Hans-Joachim Wiese: Nicht schuldig in allen Anklagepunkten, darauf plädierte heute in allen Anklagepunkten vor dem UNO-Kriegsverbrechertribunal in Den Haag Ramush Haradinaj. Dem zurückgetretenen Regierungschef des Kosovo wird vorgeworfen, dass unter seinem Kommando Kämpfer der Kosovobefreiungsarmee ab März 1998 serbische Einwohner des Kosovo systematisch vertrieben und dabei Menschen ermordet und vergewaltigt wurden. Am Telefon begrüße ich jetzt Donika Gervalla, die frühere Sprecherin der Demokratischen Liga im Kosova im Ausland. Guten Tag.
Donika Gervalla: Guten Tag, Herr Wiese.
Wiese: Frau Gervalla, ist Haradinaj Ihrer Meinung nach wirklich schuldig?

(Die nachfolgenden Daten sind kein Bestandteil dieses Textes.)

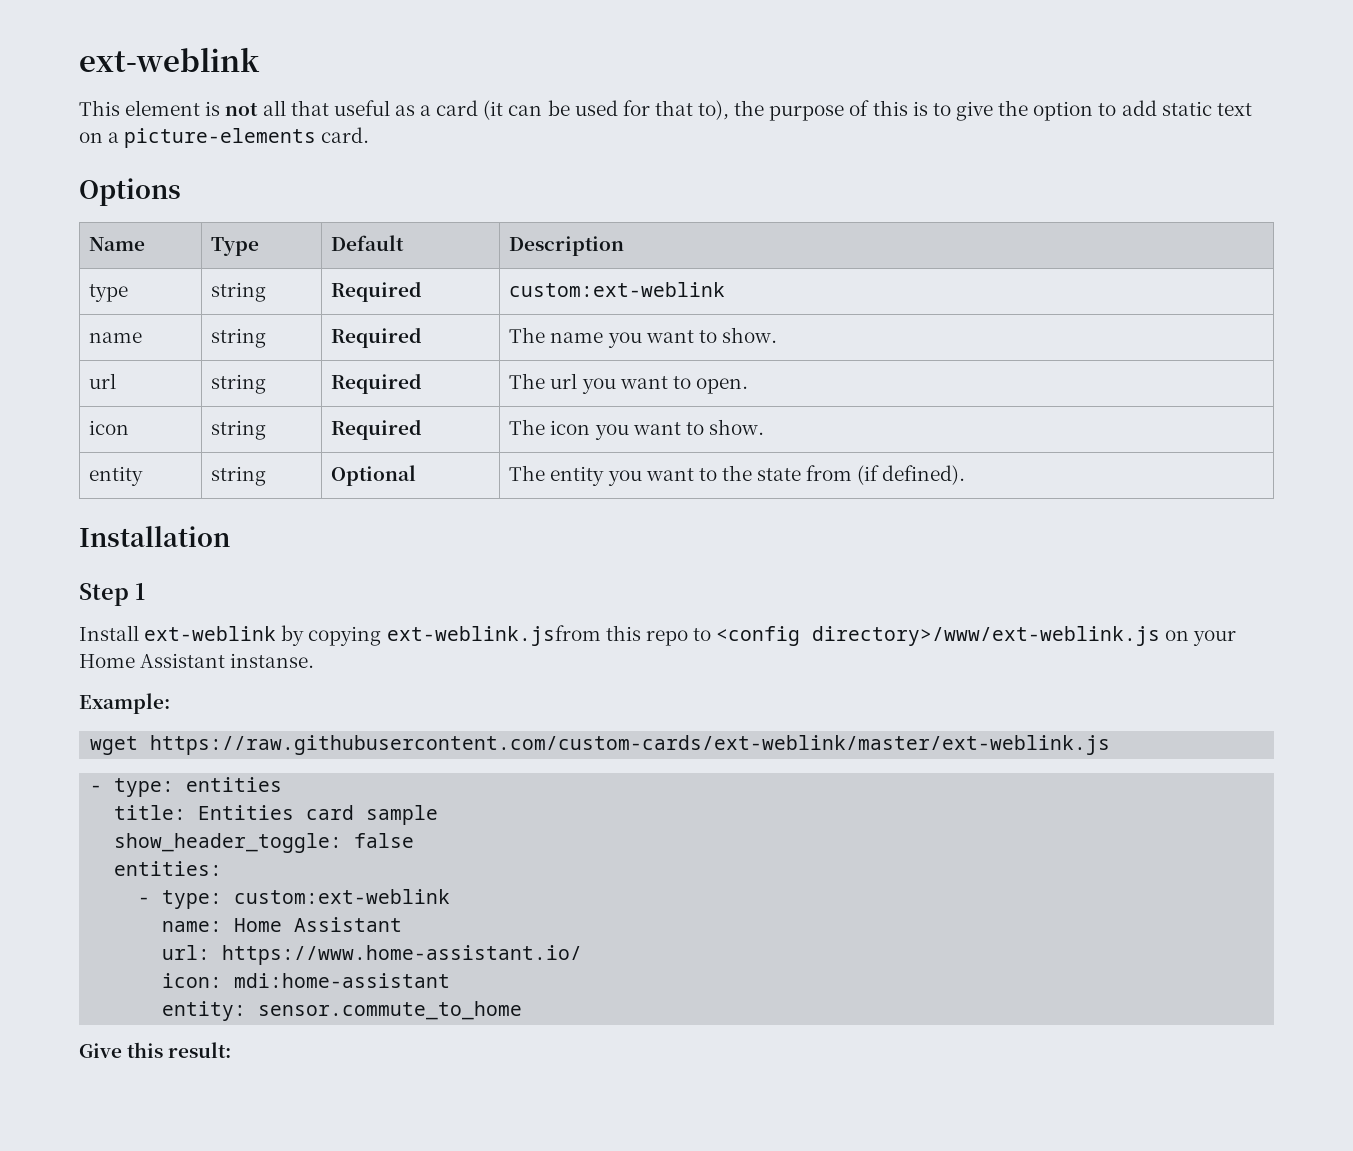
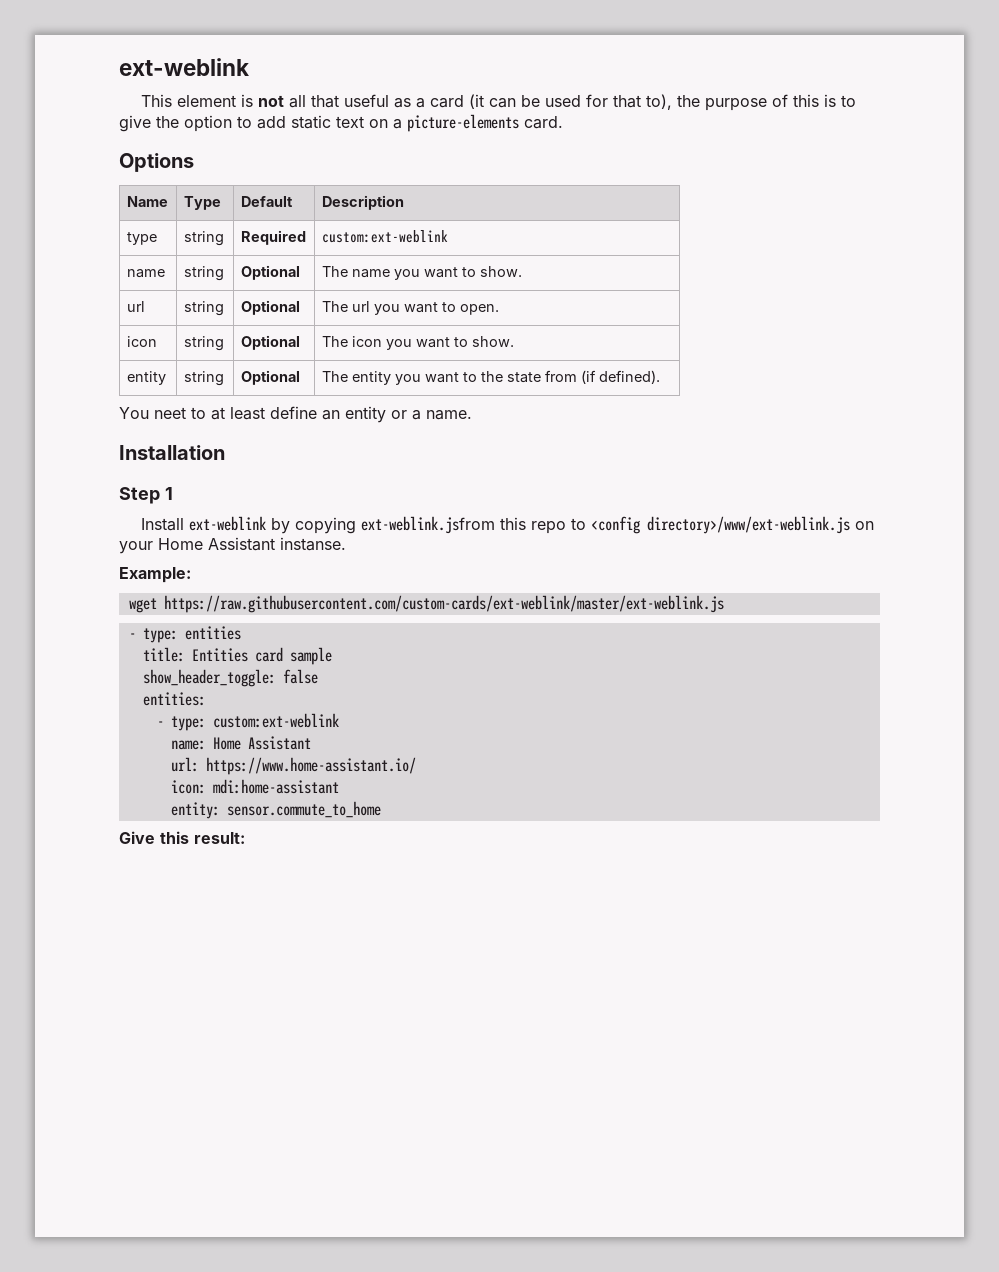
[331,327,423,348] Required -> [240,265,300,280] Optional
[331,373,423,394] Required -> [240,300,300,315] Optional
[331,419,423,440] Required -> [240,335,300,350] Optional
(966, 475) none -> [119,406,472,423] // You neet to at least define an entity or a name.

Was für eine Rolle spielte er während des Kosovokriegs?
Gervalla: Die Frage, ob Haradinaj schuldig oder nicht schuldig ist, das kann das Gericht beurteilen. Die Frage kann ich wirklich nicht beurteilen. Woran mir aber liegt ist, dass Haradinaj kein Held der Albaner im Kosova ist. Da unterliegt selbst der Deutschlandfunk den falschen Klischees, denn er wird von den meisten Menschen in meinem Land als Bedrohung empfunden.
Wiese: Warum?
Gervalla: Ich kennen die Situation in der Region sehr genau, ich komme ja genau aus der Region, also aus der Nachbarschaft von Herrn Haradinaj. Viele Menschen haben mir ihre Meinung und Erfahrung zu ihm und seinen Leuten mitgeteilt.
Wiese: Warum wird er als Bedrohung empfunden?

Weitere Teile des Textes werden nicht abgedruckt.